Anderson High School plan on course at fifth attempt
By NEIL RIDDELL
THE £49 million new Anderson High School is finally “progressing as we wish”, according to SIC convener Sandy Cluness.
Councillors were yesterday shown the fifth attempt at designing a building to educate Shetland’s children.
Although members had a number of concerns and queries after being given an update on the project by executive services director Hazel Sutherland, they were broadly happy to note that “good progress” is being made.
The SIC hopes to be in a position to submit a planning application for the new school by March, though Ms Sutherland’s report did note that was a “challenging” timescale.
Radically redesigned plans from architects RPP for a 1,000-pupil, 15,000m² school to be built largely on the existing site at the Knab were put before members at the services committee meeting.
The designs were commissioned to find a more compact building to be sited lower down the Knab than the ambitious previous proposal, which councillors and officials kicked out in June after agreeing it was not value for money at an estimated cost of £63m.

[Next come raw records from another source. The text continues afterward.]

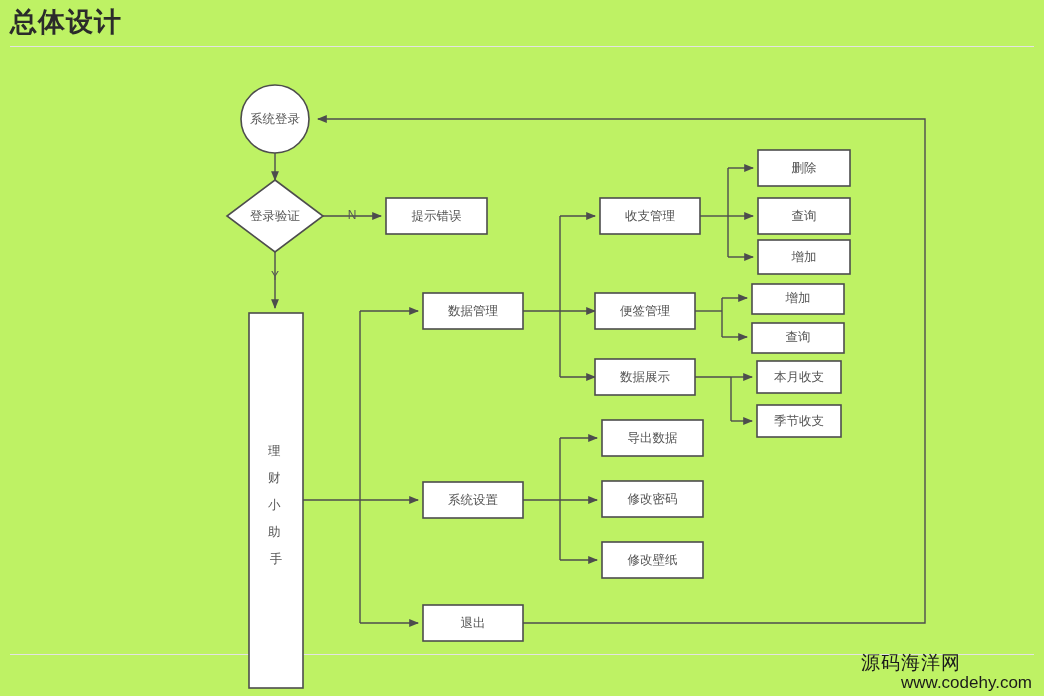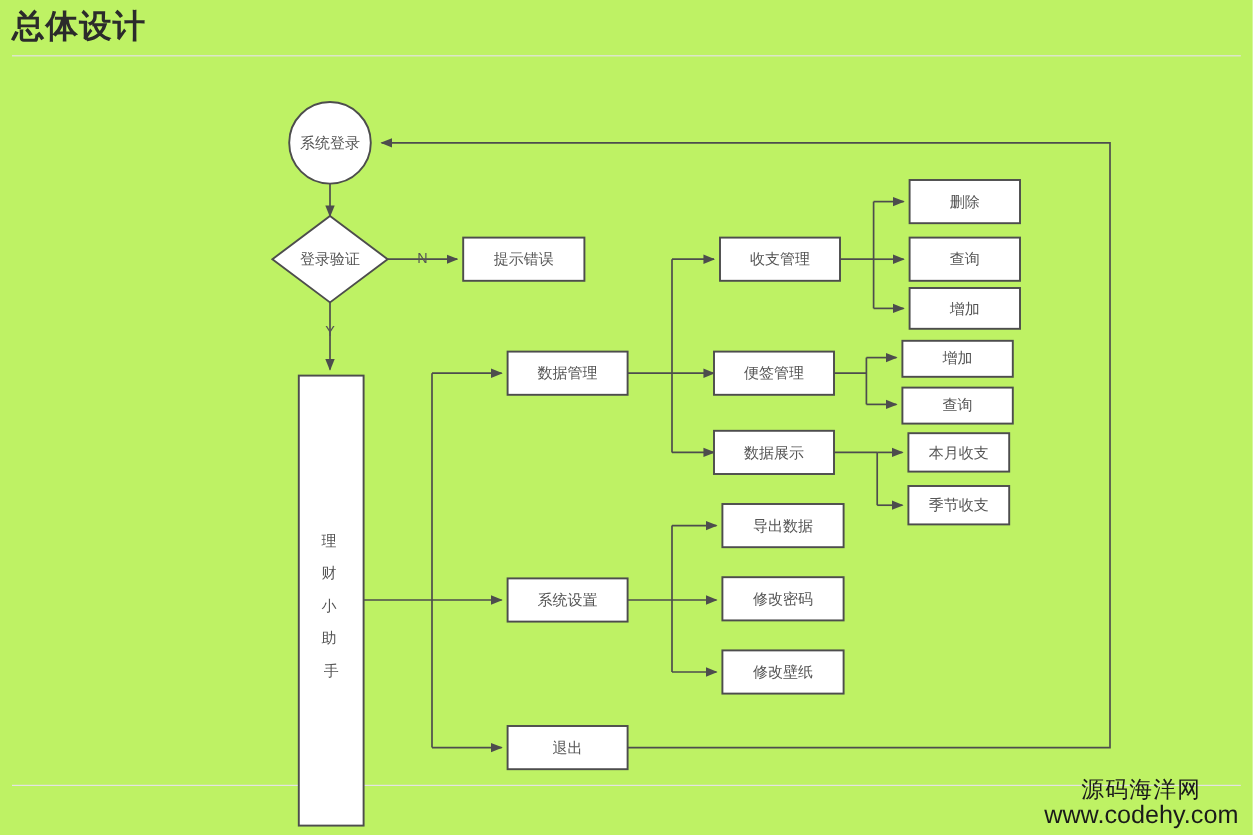--- a/index.html
+++ b/index.html
@@ -64,26 +64,26 @@
   .vlabel {
     font-family: "Liberation Sans", "DejaVu Sans", sans-serif;
     font-size: 12.5px;
     fill: #555555;
     text-anchor: middle;
   }
   #watermark {
     position: absolute;
     right: 12px;
     bottom: 4px;
-    text-align: center;
+    text-align: left;
     line-height: 1.08;
     color: #1a1a1a;
   }
   #wm-cn { font-size: 19px; font-weight: 500; letter-spacing: 1px; }
-  #wm-url { font-size: 21px; letter-spacing: 0px; }
+  #wm-url { font-size: 17px; letter-spacing: 0px; margin-left: 40px; }
 </style>
 </head>
 <body>
 
 <div id="page">
 
   <div id="page-title">总体设计</div>
   <div class="hrule" id="rule-top"></div>
   <div class="hrule" id="rule-bottom"></div>
 

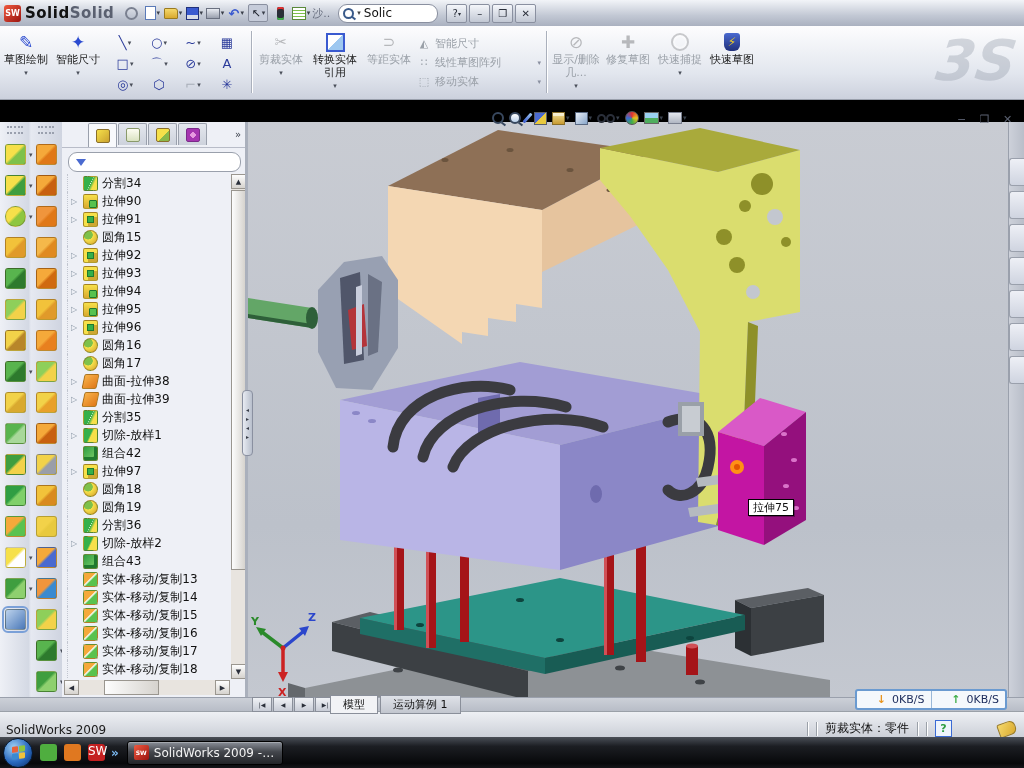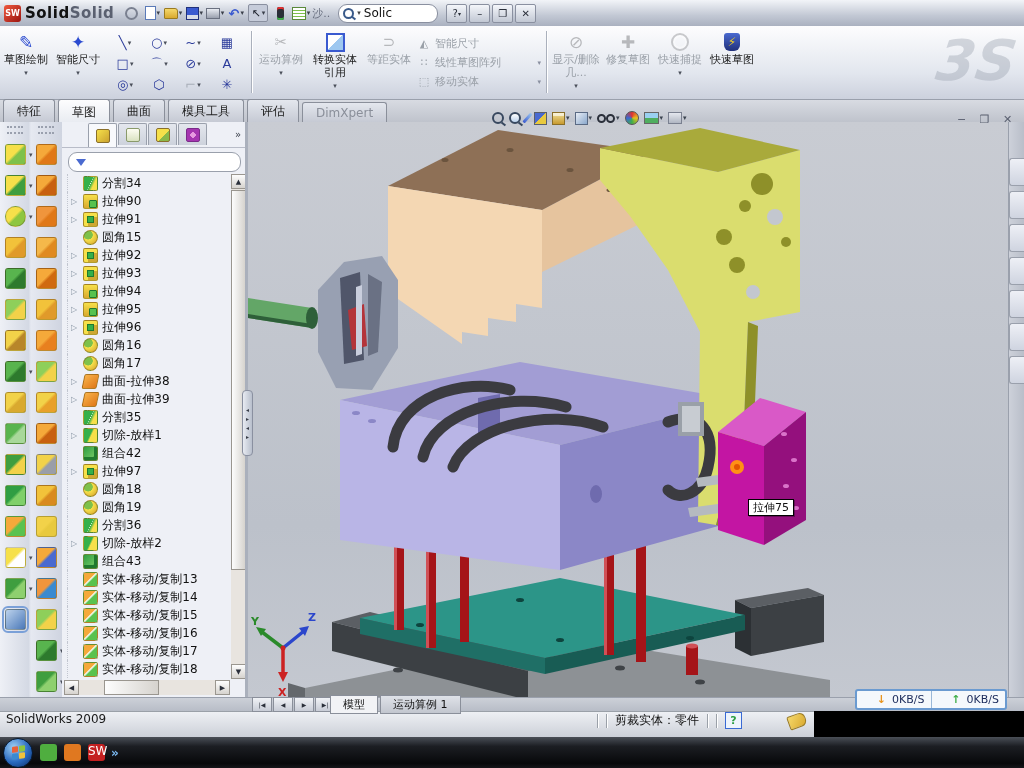--- a/index.html
+++ b/index.html
@@ -160,22 +160,22 @@
           display:flex;align-items:center;justify-content:center;font-size:6px;color:#2a2f3a}
   .mtabs{position:absolute;left:330px;top:695px;display:flex;z-index:20}
   .mtab{padding:1px 12px;border:1px solid #8a8f9a;background:linear-gradient(#dfe2e8,#c2c6cf);font-size:11px;margin-right:2px}
   .mtab.active{background:#f2f3f6}
   .netwidget{position:absolute;left:855px;top:689px;width:152px;height:21px;background:#f4f8fc;border:2px solid #6a9ad0;border-radius:3px;
              display:flex;align-items:center;z-index:25;font-size:11px;color:#1a2a5a;box-sizing:border-box}
   .netcell{flex:1;display:flex;align-items:center;justify-content:flex-end;gap:6px;padding:0 6px}
   .netdiv{width:1px;height:100%;background:#9ab8d8}
   .arr-down{color:#e8951f;font-weight:bold}
   .arr-up{color:#3fae49;font-weight:bold}
-  .statusbar{left:0;top:711px;width:814px;height:26px;background:linear-gradient(#eef0f4,#ccd0d8);border-top:1px solid #9aa0a8;
-             display:flex;align-items:flex-start;box-sizing:border-box}
+  .statusbar{left:0;top:711px;width:1024px;height:26px;background:linear-gradient(#eef0f4,#ccd0d8);border-top:1px solid #9aa0a8;
+             display:flex;align-items:flex-end;box-sizing:border-box}
   .sb-left{margin-left:6px;color:#1a1a1a}
   .sb-right{margin-left:auto;display:flex;align-items:center;gap:8px;margin-right:8px}
   .sb-sep{width:1px;height:14px;background:#9aa0a8;box-shadow:1px 0 0 #fff}
   .sb-help{width:15px;height:15px;border:1px solid #3a6ad4;background:#eef4fc;color:#2f9e43;font-weight:bold;font-size:11px;
            display:flex;align-items:center;justify-content:center}
   .sb-tag{width:16px;height:12px;background:linear-gradient(135deg,#f5d86a,#d9a92f);border:1px solid #9a7a20;border-radius:2px 6px 6px 2px;transform:rotate(-20deg)}
   .taskbar{left:0;top:737px;width:1024px;height:31px;background:linear-gradient(#4a4f57,#1c1e23 30%,#07080a 85%,#15161a);
            display:flex;align-items:center;color:#fff}
   .orb{width:28px;height:28px;border-radius:50%;margin-left:3px;background:radial-gradient(circle at 35% 30%,#9ed0f4,#2a6ac0 55%,#0a2a60);
        border:1px solid #061830;display:flex;align-items:center;justify-content:center}
@@ -310,21 +310,21 @@
           <span class="g">⌐</span>
           <span class="car">▾</span>
         </div>
         <div class="ecell">
           <span class="g">✳</span>
         </div>
       </div>
     <div class="vsep"></div>
     <div class="bigbtn disabled">
       <div class="bicon bi-trim">✂</div>
-      <div class="blabel">运动算例</div>
+      <div class="blabel">剪裁实体</div>
       <div class="bcaret">▾</div>
     </div>
     <div class="bigbtn" style="width:56px">
       <div class="bicon">
           <span class="bi-convert"></span>
         </div>
       <div class="blabel" style="width:54px">转换实体引用</div>
       <div class="bcaret">▾</div>
     </div>
     <div class="bigbtn disabled">
@@ -366,28 +366,20 @@
     </div>
     <div class="bigbtn">
       <div class="bicon">
           <span class="bi-rapid">⚡</span>
         </div>
       <div class="blabel">快速草图</div>
     </div>
   </div>
   <div class="abs watermark">3S</div>
 
-  <div class="abs tabrow">
-      <div class="tab">特征</div>
-      <div class="tab active">草图</div>
-      <div class="tab">曲面</div>
-      <div class="tab">模具工具</div>
-      <div class="tab">评估</div>
-      <div class="tab muted">DimXpert</div>
-    </div>
   <div class="docctl">
     <div class="docbtn">─</div>
     <div class="docbtn">❐</div>
     <div class="docbtn">✕</div>
   </div>
 
   <div class="abs lefttools">
     <div class="ltcol" style="left:0">
       <div class="grip"></div>
       <div>
@@ -875,15 +867,19 @@
         <span style="background:#3a8ad0"></span>
           <span style="background:#f2c23a"></span>
       </div>
     </div>
     <div style="display:flex">
         <div class="ql" style="background: rgb(79, 174, 63);"></div>
         <div class="ql" style="background: rgb(224, 120, 32);"></div>
         <div class="ql" style="background: rgb(196, 32, 32);">SW</div>
       </div>
     <span class="chev">»</span>
+    <div class="taskbtn active">
+      <span class="tbicon tb-solidworks">SW</span>
+      <span class="tbl">SolidWorks 2009 - ...</span>
+    </div>
   </div>
 
 </div>
 
 </body></html>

Chairman Gussie Angus said a project team manager was due to be appointed “very soon”, which he hoped would help give the “troubled” project – under discussion for some 17 years – a new start.
Mr Cluness said he was glad to hear a project manager was nearly in place, adding that with costs continuing to rise and well-documented deterioration of the existing school buildings “time is not on our side”.
Although the original Anderson Educational Institute is to be retained, the new plans have as yet found no place for the building in the new school, which was the cause of unease for a number of councillors.
Councillor Alastair Cooper said he would be “vexed” if the building – adjacent to the Bruce Hostel – could not be incorporated into the new design.
Ms Sutherland explained that when it came to the whole concept of the school, it needed to work as a building and that it will be challenging for the architects to make the institute an integral part of the new school.
Although they have not given up, the team has yet to identify a particular department or function of the school which could fit into the old building, which is to be 30 metres away from the new structure.
Councillor Jonathan Wills again raised his concern at the cost of the project, asking why the target budget had to be set at £49m when an “exemplar” school in Inverness had recently been built for only £26m. The general rule of thumb is held to be that building costs incurred in Shetland are around 25-30 per cent higher than on the UK mainland, mainly due to the difficulties in shipping materials here.
Dr Wills suggested that, even with additional building costs in the isles, a sum of £34m would surely be adequate, and also queried how the council was going to pay for the project.
Ms Sutherland responded that the favoured proposal remains to pursue a leaseback arrangement whereby the school is paid for by Shetland Charitable Trust, as was mooted in a report from head of finance Graham Johnston earlier this year.
With a long wish-list of other projects requiring funding, councillors are keen to avoid a situation where the school paralyses the capital programme for a number of years, but the leaseback would have to be cleared with the Scottish government, the council’s external auditors, the trust itself and the board of the council’s own property company Slap.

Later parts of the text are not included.